● Task goal
Although the entries contain pictures, write out only their text, exactly as it stands.

Code change snippets:
-----
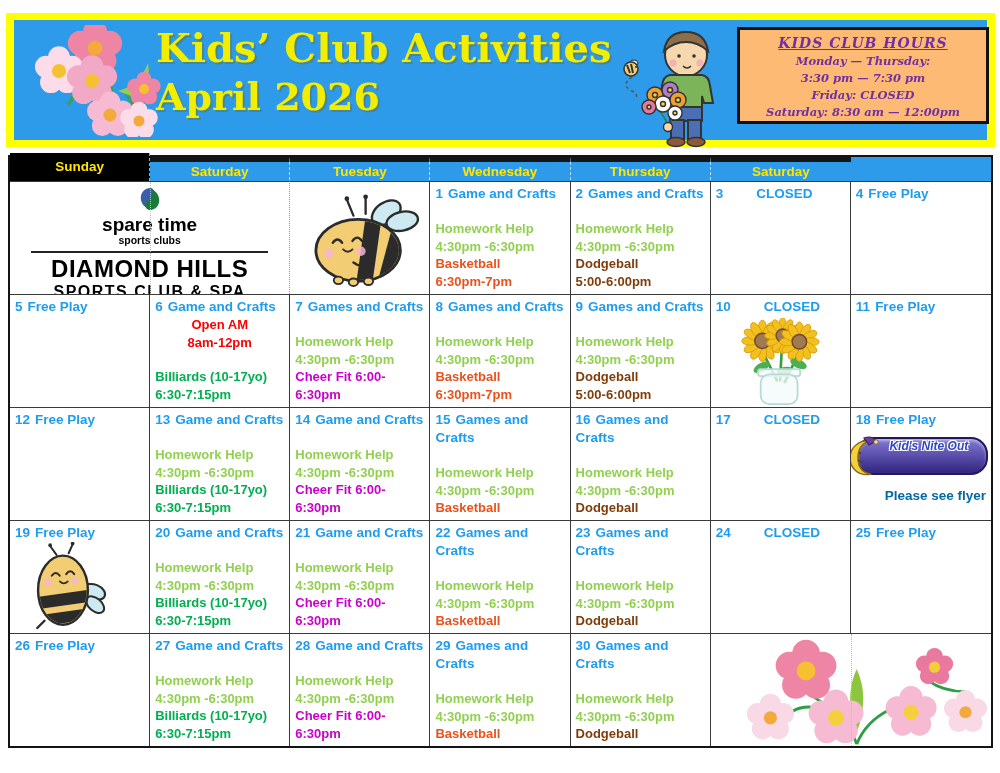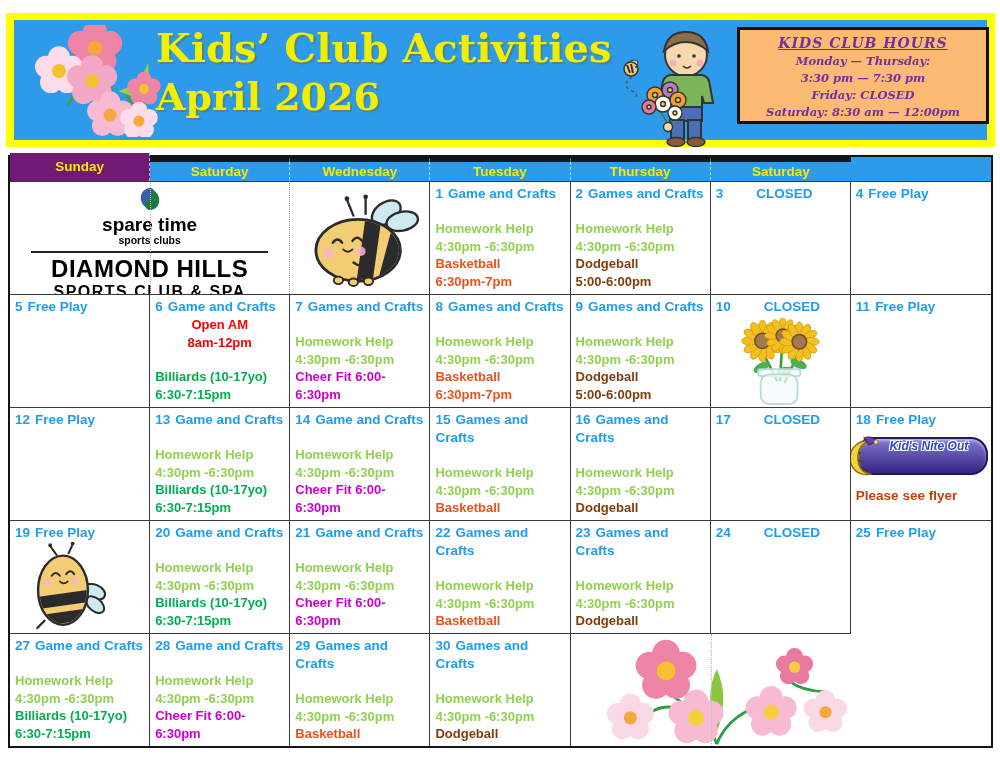--- a/index.html
+++ b/index.html
@@ -21,41 +21,41 @@
     border:3px solid #111;box-sizing:border-box;text-align:center;color:#7030a0;
     font-family:"DejaVu Serif",serif;font-style:italic;}
   .hours-heading{font-size:14px;font-weight:bold;text-decoration:underline;margin-top:5px;letter-spacing:1px;}
   .hours-line{font-size:11.5px;margin-top:3px;font-weight:bold;}
   
   .calendar{position:absolute;left:8px;top:155px;width:985px;border:2px solid #141414;box-sizing:border-box;background:#fff;}
   .cal-header{display:grid;grid-template-columns:repeat(7,1fr);height:24px;background:#2d9aea;position:relative;}
   .day-header{color:#ffe600;font-weight:bold;font-size:13.5px;text-align:center;
     border-right:1px dashed rgba(255,255,255,.65);border-top:5px solid #151515;
     box-sizing:border-box;line-height:19px;}
-  .day-header.first{border-top:none;position:relative;top:-4px;height:28px;line-height:27px;background:#701a75;z-index:2;}
+  .day-header.first{border-top:none;position:relative;top:-4px;height:28px;line-height:27px;background:#000000;z-index:2;}
   .day-header:last-child{border-right:none;}
   .cal-grid{display:grid;grid-template-columns:repeat(7,1fr);grid-auto-rows:113px;}
   .cal-cell{border-right:1.4px solid #3a3a3a;border-top:1.4px solid #3a3a3a;box-sizing:border-box;
     padding:3px 5px;overflow:hidden;position:relative;font-weight:bold;font-size:13px;color:#222;}
   .cal-cell.last-col{border-right:none;}
   .cal-cell.dotted-right{border-right:1px dotted #9a9a9a;}
   .cal-cell.span2::after{content:'';position:absolute;top:0;bottom:0;left:50%;border-left:1px dotted #bdbdbd;}
   .cell-head{color:#1f9cee;font-size:13.5px;line-height:18px;}
   .day-num{margin-right:5px;}
   .cell-head.closed .day-title{margin-left:28px;}
   .cal-line{line-height:17.5px;min-height:17px;}
   .c-gap{height:15px;}
   .c-green{color:#92d050;}
   .c-dgreen{color:#00b050;}
   .c-red{color:#fe0000;}
   .c-center{text-align:center;}
   .c-magenta{color:#cc00cc;}
   .c-orange{color:#e8531c;}
   .c-brown{color:#7f3d0b;}
-  .flyer-note{color:#c2410c;text-align:left;margin-top:13px;font-size:13.5px;}
+  .flyer-note{color:#0369a1;text-align:right;margin-top:13px;font-size:13.5px;}
   
   .club-logo{text-align:center;color:#000;padding-top:1px;}
   .st-brand{font-size:19px;font-weight:bold;line-height:20px;}
   .st-sub{font-size:10.5px;font-weight:bold;line-height:11px;}
   .logo-rule{border:none;border-top:2px solid #222;width:88%;margin:5px auto 3px;}
   .dh-name{font-size:24px;font-weight:900;letter-spacing:.5px;line-height:26px;}
   .dh-tag{font-size:16px;font-weight:800;letter-spacing:1.5px;line-height:19px;}
   
   .kno{width:128px;height:34px;border-radius:17px;background:linear-gradient(180deg,#8279d6,#31247e);
     border:2px solid #23185e;display:flex;margin:8px auto 0;position:relative;
@@ -165,22 +165,22 @@
     <div class="hours-line">3:30 pm — 7:30 pm</div>
     <div class="hours-line">Friday: CLOSED</div>
     <div class="hours-line">Saturday: 8:30 am — 12:00pm</div>
   </div>
 </div>
 
 <div class="calendar">
   <div class="cal-header" id="cal-header">
       <div class="day-header first">Sunday</div>
       <div class="day-header">Saturday</div>
+      <div class="day-header">Tuesday</div>
       <div class="day-header">Wednesday</div>
-      <div class="day-header">Tuesday</div>
       <div class="day-header">Thursday</div>
       <div class="day-header">Saturday</div>
     </div>
   <div class="cal-grid" id="cal-grid">
       <div class="cal-cell span2 dotted-right" style="grid-column: span 2;">
         <div id="club-logo-block" class="club-logo">
     <svg width="24" height="26" viewBox="0 0 26 28">
       <path d="M14 2 C7 2 3 7 3 13 c0 7 6 11 10 13 c-4 -6 -3 -10 2 -13 c5 -3 4 -9 -1 -11 Z" fill="#3c5da8"></path>
       <path d="M12 26 c7 0 11 -5 11 -11 c0 -7 -6 -11 -10 -13 c4 6 3 10 -2 13 c-5 3 -4 9 1 11 Z" fill="#1e7a3c"></path>
     </svg>
@@ -426,20 +426,23 @@
         <div class="cal-line c-green">Homework Help</div>
         <div class="cal-line c-green">4:30pm -6:30pm</div>
         <div class="cal-line c-brown">Dodgeball</div>
         <div class="cal-line c-brown">5:00-6:00pm</div>
       </div>
       <div class="cal-cell">
         <div class="cell-head closed"><span class="day-num">24</span><span class="day-title">CLOSED</span></div>
       </div>
       <div class="cal-cell last-col">
         <div class="cell-head"><span class="day-num">25</span><span class="day-title">Free Play</span></div>
+      </div>
+      <div class="cal-cell">
+        <div class="cell-head"><span class="day-num">26</span><span class="day-title">Free Play</span></div>
       </div>
       <div class="cal-cell">
         <div class="cell-head"><span class="day-num">27</span><span class="day-title">Game and Crafts</span></div>
         <div class="cal-line c-gap"></div>
         <div class="cal-line c-green">Homework Help</div>
         <div class="cal-line c-green">4:30pm -6:30pm</div>
         <div class="cal-line c-dgreen">Billiards (10-17yo)</div>
         <div class="cal-line c-dgreen">6:30-7:15pm</div>
       </div>
       <div class="cal-cell">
-----
● Solution to this problem
--- a/index.html
+++ b/index.html
@@ -21,41 +21,41 @@
     border:3px solid #111;box-sizing:border-box;text-align:center;color:#7030a0;
     font-family:"DejaVu Serif",serif;font-style:italic;}
   .hours-heading{font-size:14px;font-weight:bold;text-decoration:underline;margin-top:5px;letter-spacing:1px;}
   .hours-line{font-size:11.5px;margin-top:3px;font-weight:bold;}
   
   .calendar{position:absolute;left:8px;top:155px;width:985px;border:2px solid #141414;box-sizing:border-box;background:#fff;}
   .cal-header{display:grid;grid-template-columns:repeat(7,1fr);height:24px;background:#2d9aea;position:relative;}
   .day-header{color:#ffe600;font-weight:bold;font-size:13.5px;text-align:center;
     border-right:1px dashed rgba(255,255,255,.65);border-top:5px solid #151515;
     box-sizing:border-box;line-height:19px;}
-  .day-header.first{border-top:none;position:relative;top:-4px;height:28px;line-height:27px;background:#701a75;z-index:2;}
+  .day-header.first{border-top:none;position:relative;top:-4px;height:28px;line-height:27px;background:#000000;z-index:2;}
   .day-header:last-child{border-right:none;}
   .cal-grid{display:grid;grid-template-columns:repeat(7,1fr);grid-auto-rows:113px;}
   .cal-cell{border-right:1.4px solid #3a3a3a;border-top:1.4px solid #3a3a3a;box-sizing:border-box;
     padding:3px 5px;overflow:hidden;position:relative;font-weight:bold;font-size:13px;color:#222;}
   .cal-cell.last-col{border-right:none;}
   .cal-cell.dotted-right{border-right:1px dotted #9a9a9a;}
   .cal-cell.span2::after{content:'';position:absolute;top:0;bottom:0;left:50%;border-left:1px dotted #bdbdbd;}
   .cell-head{color:#1f9cee;font-size:13.5px;line-height:18px;}
   .day-num{margin-right:5px;}
   .cell-head.closed .day-title{margin-left:28px;}
   .cal-line{line-height:17.5px;min-height:17px;}
   .c-gap{height:15px;}
   .c-green{color:#92d050;}
   .c-dgreen{color:#00b050;}
   .c-red{color:#fe0000;}
   .c-center{text-align:center;}
   .c-magenta{color:#cc00cc;}
   .c-orange{color:#e8531c;}
   .c-brown{color:#7f3d0b;}
-  .flyer-note{color:#c2410c;text-align:left;margin-top:13px;font-size:13.5px;}
+  .flyer-note{color:#0369a1;text-align:right;margin-top:13px;font-size:13.5px;}
   
   .club-logo{text-align:center;color:#000;padding-top:1px;}
   .st-brand{font-size:19px;font-weight:bold;line-height:20px;}
   .st-sub{font-size:10.5px;font-weight:bold;line-height:11px;}
   .logo-rule{border:none;border-top:2px solid #222;width:88%;margin:5px auto 3px;}
   .dh-name{font-size:24px;font-weight:900;letter-spacing:.5px;line-height:26px;}
   .dh-tag{font-size:16px;font-weight:800;letter-spacing:1.5px;line-height:19px;}
   
   .kno{width:128px;height:34px;border-radius:17px;background:linear-gradient(180deg,#8279d6,#31247e);
     border:2px solid #23185e;display:flex;margin:8px auto 0;position:relative;
@@ -165,22 +165,22 @@
     <div class="hours-line">3:30 pm — 7:30 pm</div>
     <div class="hours-line">Friday: CLOSED</div>
     <div class="hours-line">Saturday: 8:30 am — 12:00pm</div>
   </div>
 </div>
 
 <div class="calendar">
   <div class="cal-header" id="cal-header">
       <div class="day-header first">Sunday</div>
       <div class="day-header">Saturday</div>
+      <div class="day-header">Tuesday</div>
       <div class="day-header">Wednesday</div>
-      <div class="day-header">Tuesday</div>
       <div class="day-header">Thursday</div>
       <div class="day-header">Saturday</div>
     </div>
   <div class="cal-grid" id="cal-grid">
       <div class="cal-cell span2 dotted-right" style="grid-column: span 2;">
         <div id="club-logo-block" class="club-logo">
     <svg width="24" height="26" viewBox="0 0 26 28">
       <path d="M14 2 C7 2 3 7 3 13 c0 7 6 11 10 13 c-4 -6 -3 -10 2 -13 c5 -3 4 -9 -1 -11 Z" fill="#3c5da8"></path>
       <path d="M12 26 c7 0 11 -5 11 -11 c0 -7 -6 -11 -10 -13 c4 6 3 10 -2 13 c-5 3 -4 9 1 11 Z" fill="#1e7a3c"></path>
     </svg>
@@ -426,20 +426,23 @@
         <div class="cal-line c-green">Homework Help</div>
         <div class="cal-line c-green">4:30pm -6:30pm</div>
         <div class="cal-line c-brown">Dodgeball</div>
         <div class="cal-line c-brown">5:00-6:00pm</div>
       </div>
       <div class="cal-cell">
         <div class="cell-head closed"><span class="day-num">24</span><span class="day-title">CLOSED</span></div>
       </div>
       <div class="cal-cell last-col">
         <div class="cell-head"><span class="day-num">25</span><span class="day-title">Free Play</span></div>
+      </div>
+      <div class="cal-cell">
+        <div class="cell-head"><span class="day-num">26</span><span class="day-title">Free Play</span></div>
       </div>
       <div class="cal-cell">
         <div class="cell-head"><span class="day-num">27</span><span class="day-title">Game and Crafts</span></div>
         <div class="cal-line c-gap"></div>
         <div class="cal-line c-green">Homework Help</div>
         <div class="cal-line c-green">4:30pm -6:30pm</div>
         <div class="cal-line c-dgreen">Billiards (10-17yo)</div>
         <div class="cal-line c-dgreen">6:30-7:15pm</div>
       </div>
       <div class="cal-cell">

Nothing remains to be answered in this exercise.